Work request:
Exactly transcribe the line that holds "total: 4801.72 -> 5161.20" and every remaining line of the records, up to and including the final one, with nothing else.

[Saved entries]
-------------------------

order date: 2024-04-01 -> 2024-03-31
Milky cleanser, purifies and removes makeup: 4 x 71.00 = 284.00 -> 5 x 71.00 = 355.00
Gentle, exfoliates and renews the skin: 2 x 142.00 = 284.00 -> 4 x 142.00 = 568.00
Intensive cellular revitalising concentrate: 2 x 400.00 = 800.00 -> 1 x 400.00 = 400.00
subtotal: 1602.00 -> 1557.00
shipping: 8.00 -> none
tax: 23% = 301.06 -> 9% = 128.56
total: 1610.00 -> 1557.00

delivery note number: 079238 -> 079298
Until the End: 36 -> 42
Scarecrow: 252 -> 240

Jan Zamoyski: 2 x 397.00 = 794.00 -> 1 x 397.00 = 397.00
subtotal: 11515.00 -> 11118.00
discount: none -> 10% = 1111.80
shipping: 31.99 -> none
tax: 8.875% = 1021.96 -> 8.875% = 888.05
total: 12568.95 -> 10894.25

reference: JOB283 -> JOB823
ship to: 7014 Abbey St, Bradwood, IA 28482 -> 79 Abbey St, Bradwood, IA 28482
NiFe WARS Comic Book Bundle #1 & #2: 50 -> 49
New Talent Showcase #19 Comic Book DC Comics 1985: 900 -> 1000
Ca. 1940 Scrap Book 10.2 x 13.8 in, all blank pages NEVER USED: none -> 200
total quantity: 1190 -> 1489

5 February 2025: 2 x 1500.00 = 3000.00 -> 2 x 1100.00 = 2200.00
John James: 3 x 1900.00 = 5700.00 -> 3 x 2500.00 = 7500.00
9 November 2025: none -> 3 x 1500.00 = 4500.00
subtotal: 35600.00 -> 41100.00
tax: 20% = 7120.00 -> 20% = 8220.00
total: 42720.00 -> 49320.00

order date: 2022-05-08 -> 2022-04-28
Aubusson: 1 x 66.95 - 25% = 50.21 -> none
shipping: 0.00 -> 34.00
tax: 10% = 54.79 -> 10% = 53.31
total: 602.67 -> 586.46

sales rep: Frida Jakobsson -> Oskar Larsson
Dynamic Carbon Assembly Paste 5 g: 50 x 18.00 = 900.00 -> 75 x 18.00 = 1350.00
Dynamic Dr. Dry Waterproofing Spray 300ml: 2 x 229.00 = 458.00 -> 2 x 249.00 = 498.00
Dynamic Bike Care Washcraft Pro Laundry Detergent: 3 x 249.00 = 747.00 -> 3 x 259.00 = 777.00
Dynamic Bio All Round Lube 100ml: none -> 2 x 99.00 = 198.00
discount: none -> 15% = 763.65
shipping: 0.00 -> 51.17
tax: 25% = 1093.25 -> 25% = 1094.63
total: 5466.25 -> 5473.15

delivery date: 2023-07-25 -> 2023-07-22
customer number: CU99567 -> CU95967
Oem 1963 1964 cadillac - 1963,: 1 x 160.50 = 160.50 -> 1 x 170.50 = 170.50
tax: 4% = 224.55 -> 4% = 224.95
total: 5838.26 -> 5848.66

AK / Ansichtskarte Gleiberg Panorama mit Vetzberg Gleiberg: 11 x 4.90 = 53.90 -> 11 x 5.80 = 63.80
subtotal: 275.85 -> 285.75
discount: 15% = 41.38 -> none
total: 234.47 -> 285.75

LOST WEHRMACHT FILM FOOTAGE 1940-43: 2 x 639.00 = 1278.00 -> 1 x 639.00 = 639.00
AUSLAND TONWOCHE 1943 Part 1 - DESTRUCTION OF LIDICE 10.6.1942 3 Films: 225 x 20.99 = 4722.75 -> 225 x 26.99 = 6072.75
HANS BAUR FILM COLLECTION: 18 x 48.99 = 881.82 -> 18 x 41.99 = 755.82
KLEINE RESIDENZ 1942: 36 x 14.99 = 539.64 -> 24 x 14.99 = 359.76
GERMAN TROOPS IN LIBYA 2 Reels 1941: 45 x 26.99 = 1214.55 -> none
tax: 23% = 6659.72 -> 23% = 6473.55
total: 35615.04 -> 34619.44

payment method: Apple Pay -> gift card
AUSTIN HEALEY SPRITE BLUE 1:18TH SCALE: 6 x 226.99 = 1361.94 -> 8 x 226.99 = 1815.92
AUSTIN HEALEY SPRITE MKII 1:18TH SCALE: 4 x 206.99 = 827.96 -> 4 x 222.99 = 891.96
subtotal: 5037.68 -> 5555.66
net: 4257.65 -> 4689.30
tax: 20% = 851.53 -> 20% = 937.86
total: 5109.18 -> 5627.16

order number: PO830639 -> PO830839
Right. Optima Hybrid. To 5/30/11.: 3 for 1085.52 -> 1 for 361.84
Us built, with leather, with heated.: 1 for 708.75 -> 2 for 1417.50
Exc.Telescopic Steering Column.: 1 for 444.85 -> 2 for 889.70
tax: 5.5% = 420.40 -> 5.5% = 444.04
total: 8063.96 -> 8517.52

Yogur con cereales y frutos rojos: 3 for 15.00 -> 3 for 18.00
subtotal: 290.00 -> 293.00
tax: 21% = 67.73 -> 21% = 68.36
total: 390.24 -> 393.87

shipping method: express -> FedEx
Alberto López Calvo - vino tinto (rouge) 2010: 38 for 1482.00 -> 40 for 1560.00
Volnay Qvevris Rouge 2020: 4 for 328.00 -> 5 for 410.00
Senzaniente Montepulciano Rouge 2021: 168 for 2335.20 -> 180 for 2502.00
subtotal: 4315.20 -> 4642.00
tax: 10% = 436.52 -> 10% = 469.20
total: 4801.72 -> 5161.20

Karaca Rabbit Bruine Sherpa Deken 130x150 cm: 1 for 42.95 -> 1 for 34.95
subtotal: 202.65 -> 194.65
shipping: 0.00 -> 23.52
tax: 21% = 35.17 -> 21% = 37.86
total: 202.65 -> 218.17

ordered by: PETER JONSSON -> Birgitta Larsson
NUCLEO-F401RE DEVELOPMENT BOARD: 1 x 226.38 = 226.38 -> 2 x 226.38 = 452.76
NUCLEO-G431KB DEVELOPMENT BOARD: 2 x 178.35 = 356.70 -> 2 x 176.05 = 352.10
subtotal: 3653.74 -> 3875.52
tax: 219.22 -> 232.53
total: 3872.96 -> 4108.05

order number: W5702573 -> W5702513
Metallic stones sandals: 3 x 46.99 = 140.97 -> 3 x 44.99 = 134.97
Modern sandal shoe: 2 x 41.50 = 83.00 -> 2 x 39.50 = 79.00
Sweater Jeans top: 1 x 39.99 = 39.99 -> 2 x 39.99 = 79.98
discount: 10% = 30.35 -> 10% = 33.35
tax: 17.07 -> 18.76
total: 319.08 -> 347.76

-------------------------

Output:
total: 4801.72 -> 5161.20

Karaca Rabbit Bruine Sherpa Deken 130x150 cm: 1 for 42.95 -> 1 for 34.95
subtotal: 202.65 -> 194.65
shipping: 0.00 -> 23.52
tax: 21% = 35.17 -> 21% = 37.86
total: 202.65 -> 218.17

ordered by: PETER JONSSON -> Birgitta Larsson
NUCLEO-F401RE DEVELOPMENT BOARD: 1 x 226.38 = 226.38 -> 2 x 226.38 = 452.76
NUCLEO-G431KB DEVELOPMENT BOARD: 2 x 178.35 = 356.70 -> 2 x 176.05 = 352.10
subtotal: 3653.74 -> 3875.52
tax: 219.22 -> 232.53
total: 3872.96 -> 4108.05

order number: W5702573 -> W5702513
Metallic stones sandals: 3 x 46.99 = 140.97 -> 3 x 44.99 = 134.97
Modern sandal shoe: 2 x 41.50 = 83.00 -> 2 x 39.50 = 79.00
Sweater Jeans top: 1 x 39.99 = 39.99 -> 2 x 39.99 = 79.98
discount: 10% = 30.35 -> 10% = 33.35
tax: 17.07 -> 18.76
total: 319.08 -> 347.76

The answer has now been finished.